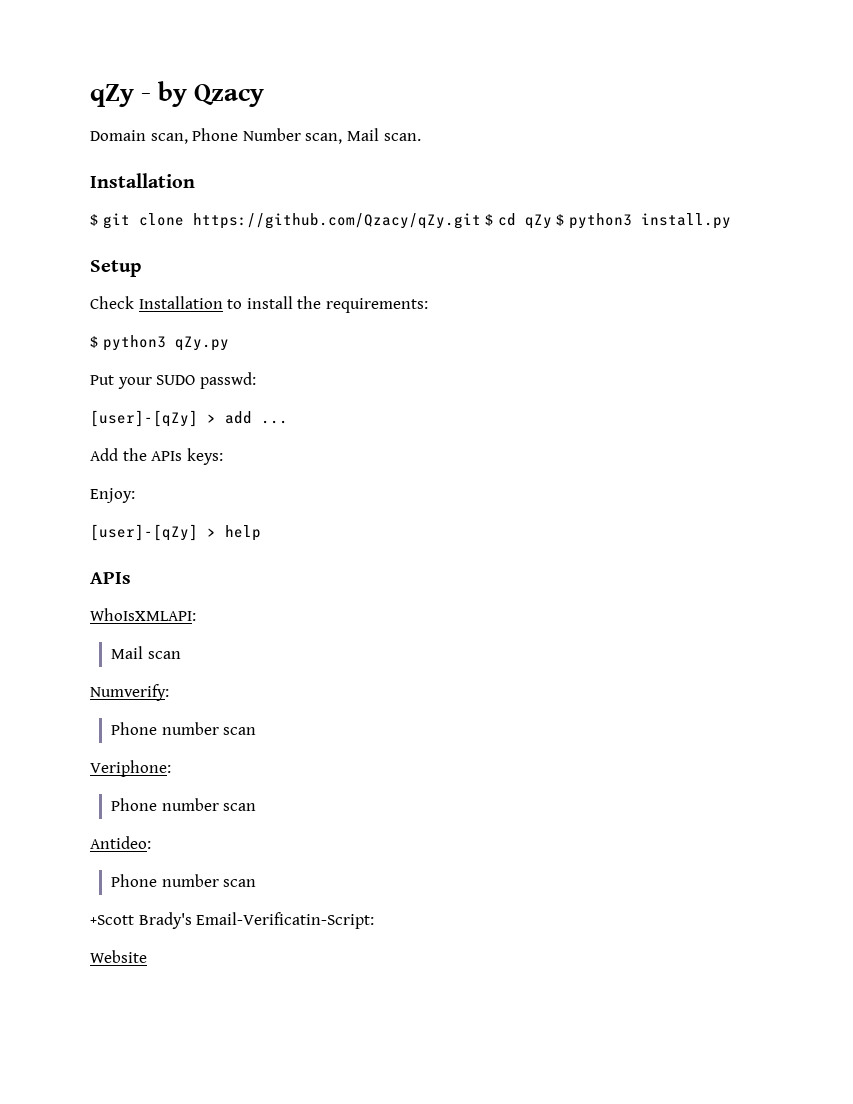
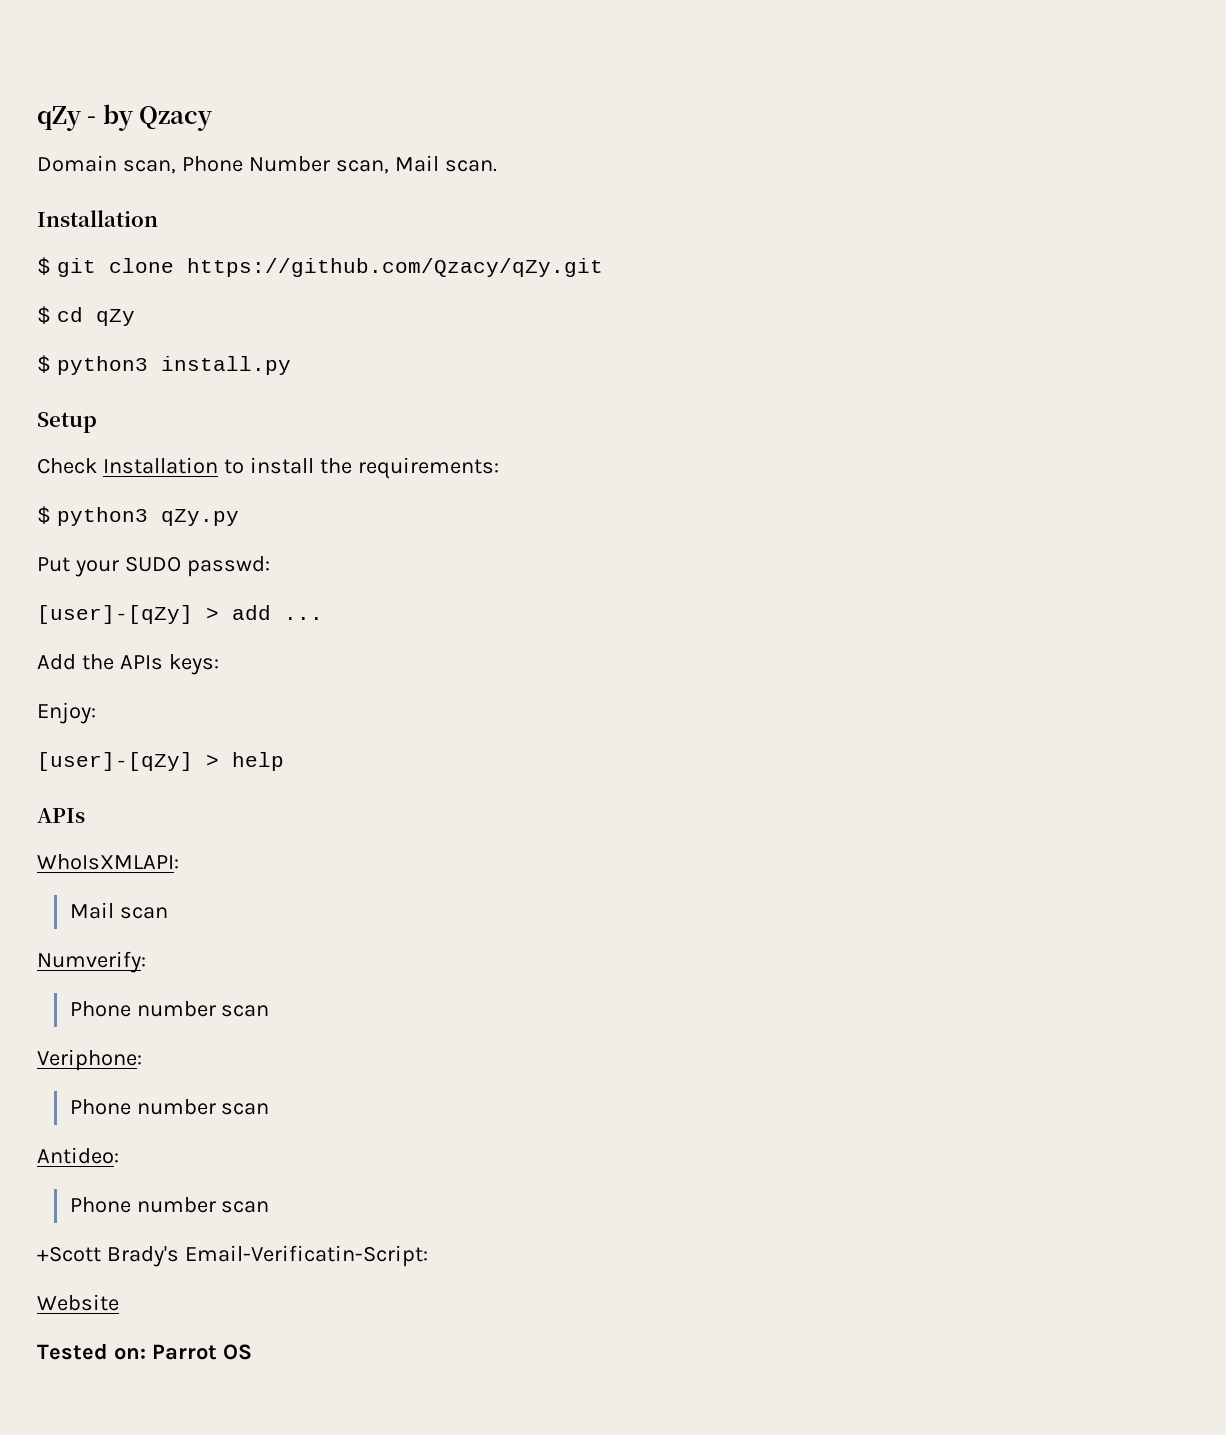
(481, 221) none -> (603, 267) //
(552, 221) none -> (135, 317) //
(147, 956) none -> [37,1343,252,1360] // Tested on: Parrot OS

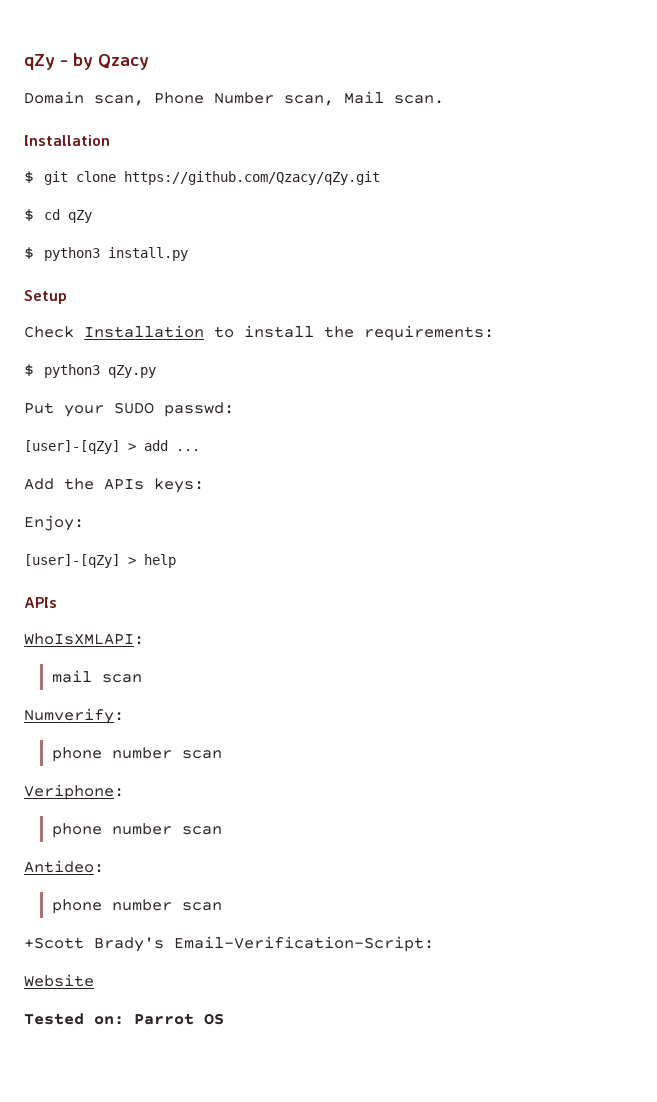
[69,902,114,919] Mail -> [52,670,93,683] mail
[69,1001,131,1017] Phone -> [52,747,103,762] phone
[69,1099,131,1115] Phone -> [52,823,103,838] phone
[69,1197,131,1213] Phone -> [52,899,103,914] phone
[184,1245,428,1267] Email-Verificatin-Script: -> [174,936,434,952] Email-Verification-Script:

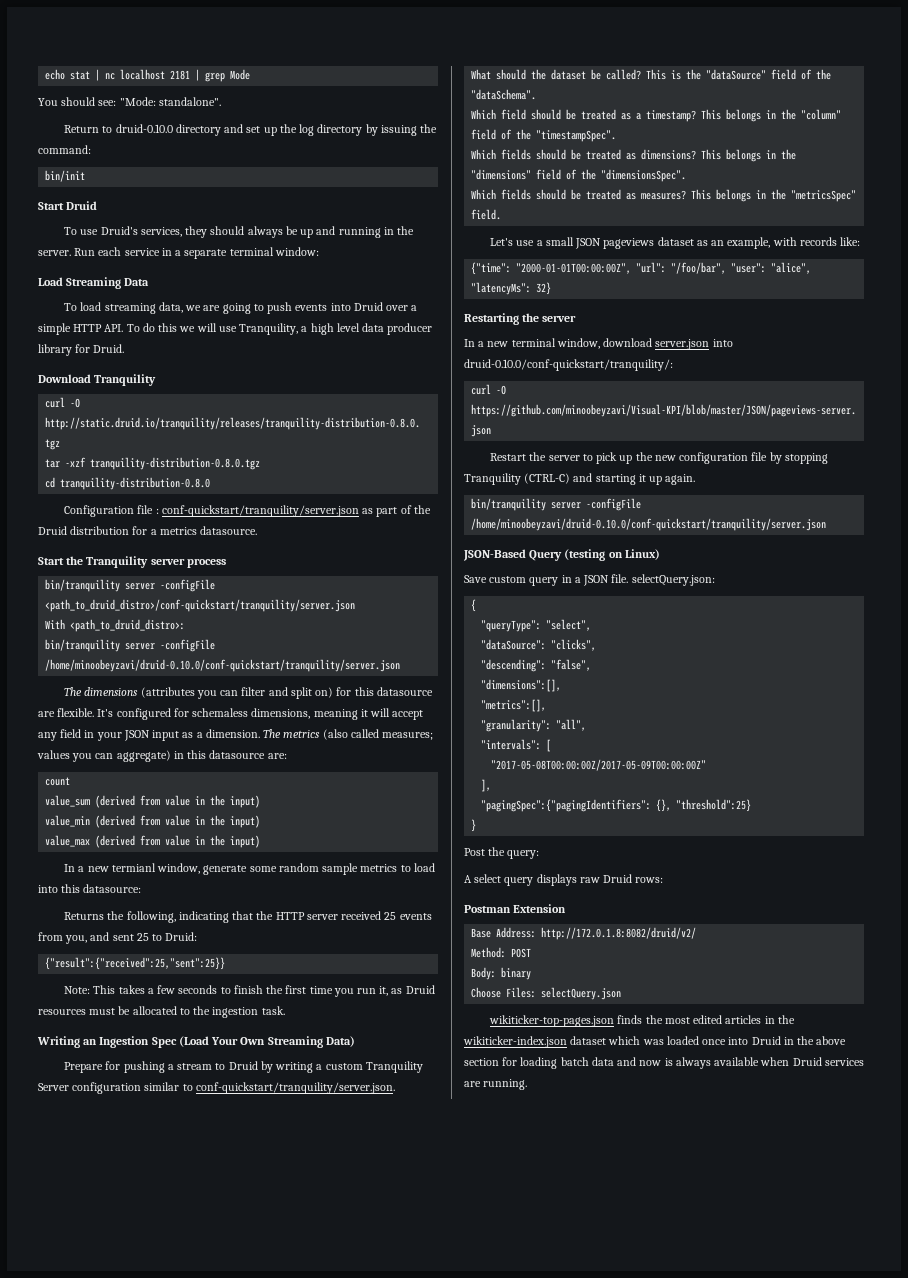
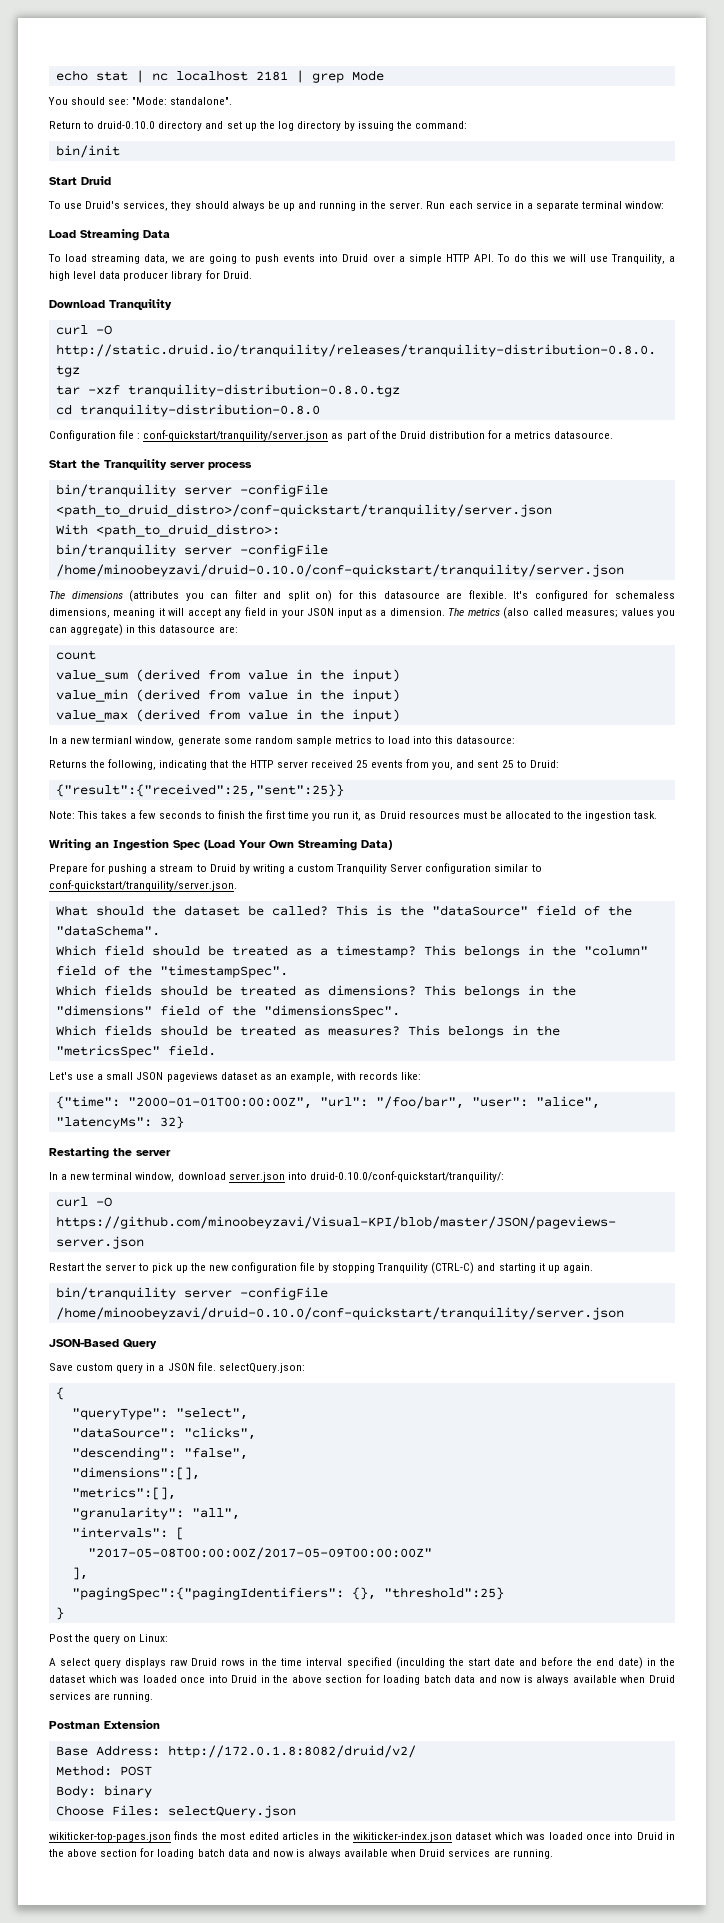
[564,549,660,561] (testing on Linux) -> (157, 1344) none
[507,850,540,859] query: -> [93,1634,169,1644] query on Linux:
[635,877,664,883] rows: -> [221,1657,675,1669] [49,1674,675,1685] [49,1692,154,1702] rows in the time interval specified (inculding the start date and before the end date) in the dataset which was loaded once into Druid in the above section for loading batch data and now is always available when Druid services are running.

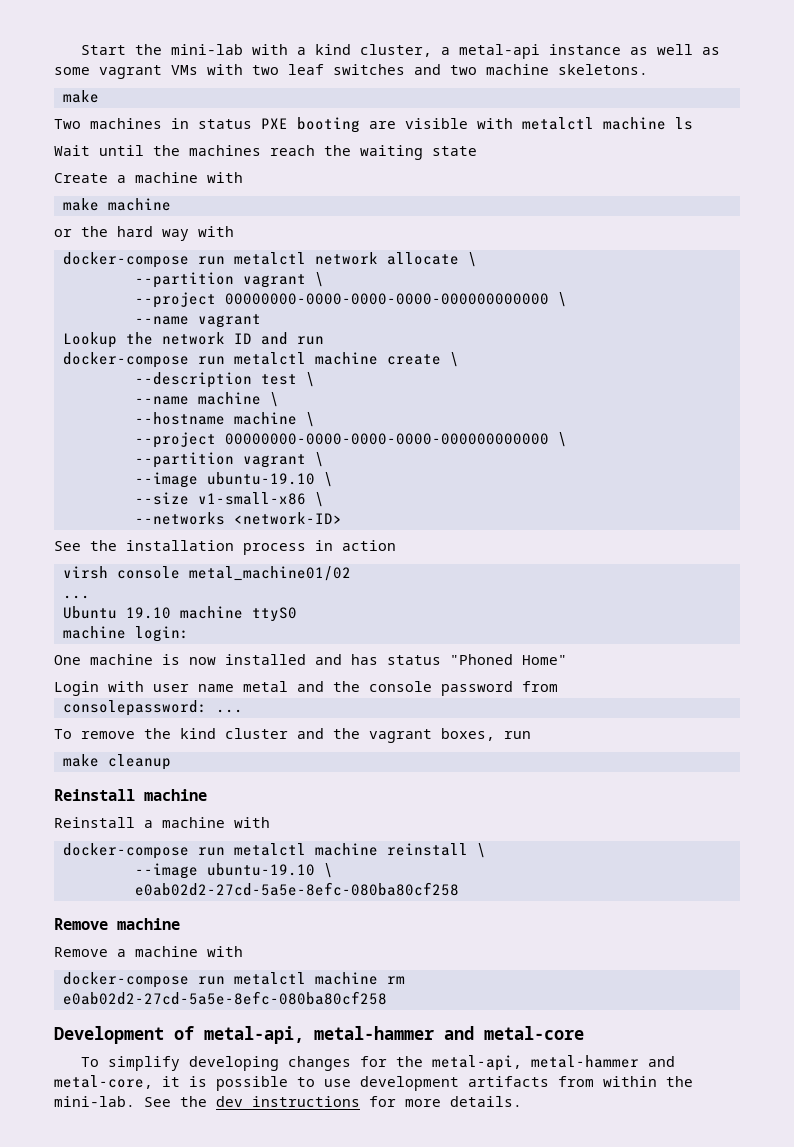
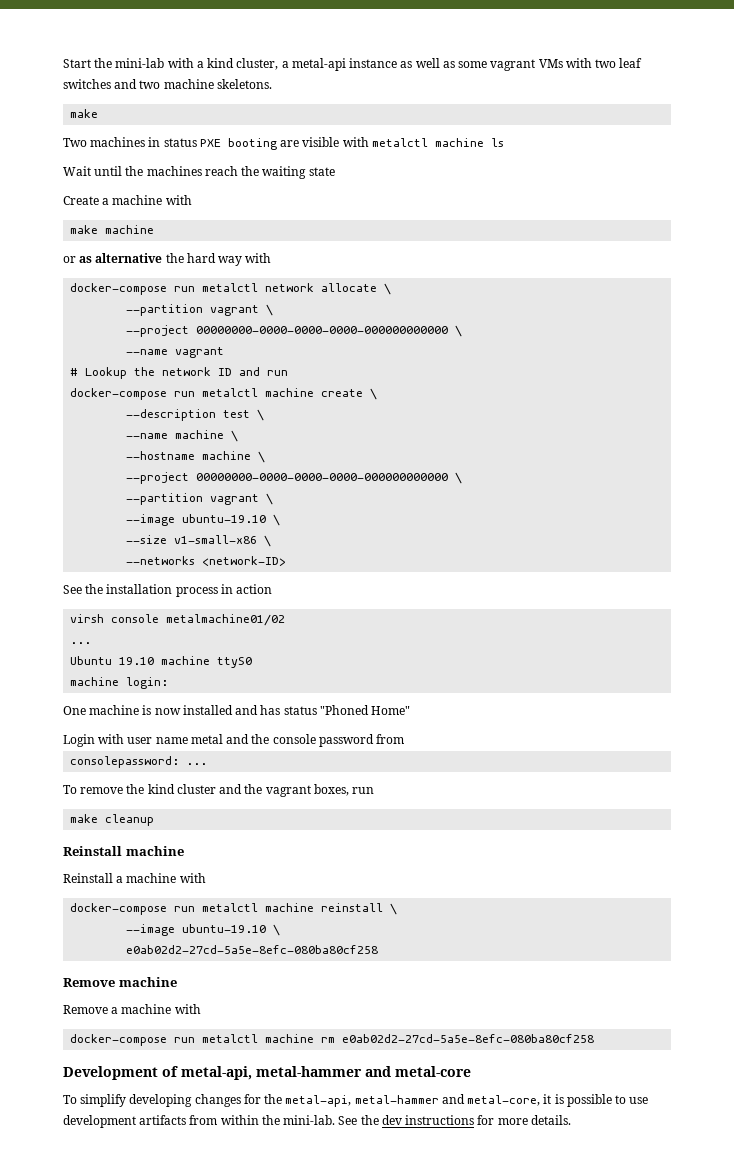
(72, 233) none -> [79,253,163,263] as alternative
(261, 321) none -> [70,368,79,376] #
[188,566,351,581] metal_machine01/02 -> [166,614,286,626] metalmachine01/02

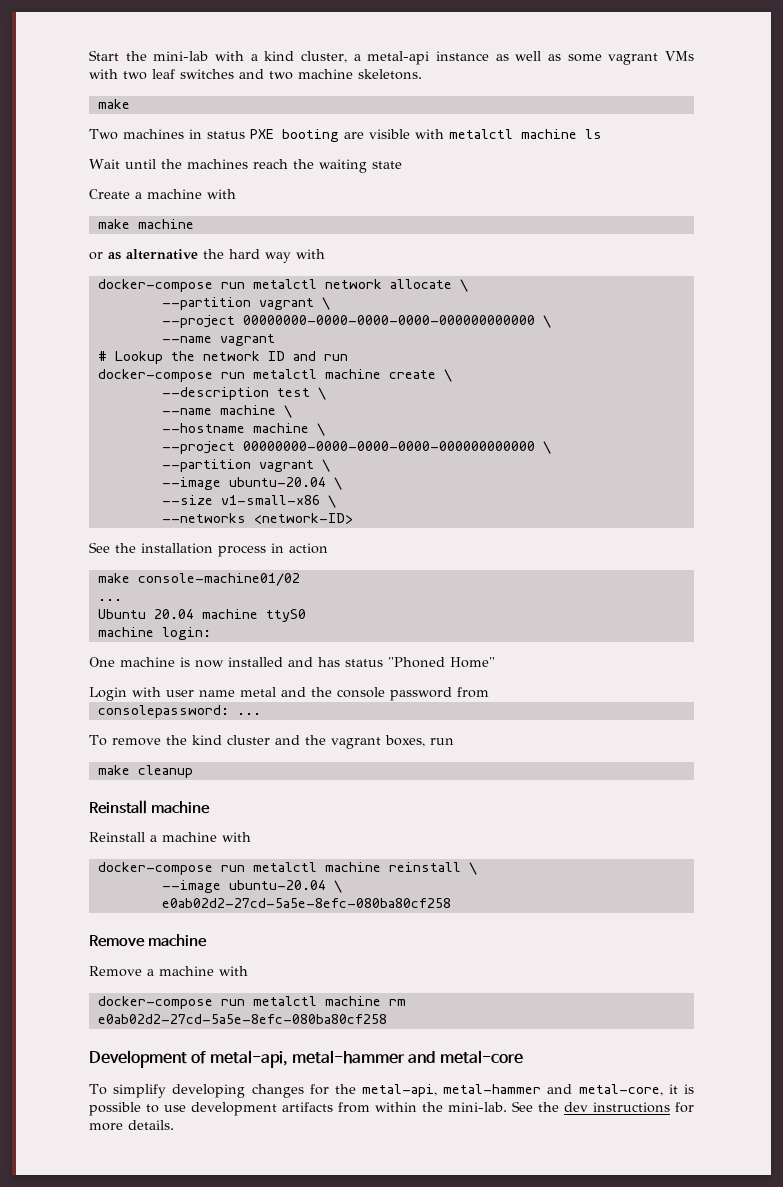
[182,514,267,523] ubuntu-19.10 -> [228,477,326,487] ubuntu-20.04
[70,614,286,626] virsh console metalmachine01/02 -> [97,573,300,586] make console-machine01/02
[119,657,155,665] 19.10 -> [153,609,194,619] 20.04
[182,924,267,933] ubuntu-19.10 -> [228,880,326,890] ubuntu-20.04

==============================

What is being asked: For this task, return exactly the stretch of the listing above from the line with "(261, 321) none -> [70,368,79,376] #" through the line with "[119,657,155,665] 19.10 ->", inclusive and without pictures.

Written reply:
(261, 321) none -> [70,368,79,376] #
[188,566,351,581] metal_machine01/02 -> [166,614,286,626] metalmachine01/02

[182,514,267,523] ubuntu-19.10 -> [228,477,326,487] ubuntu-20.04
[70,614,286,626] virsh console metalmachine01/02 -> [97,573,300,586] make console-machine01/02
[119,657,155,665] 19.10 -> [153,609,194,619] 20.04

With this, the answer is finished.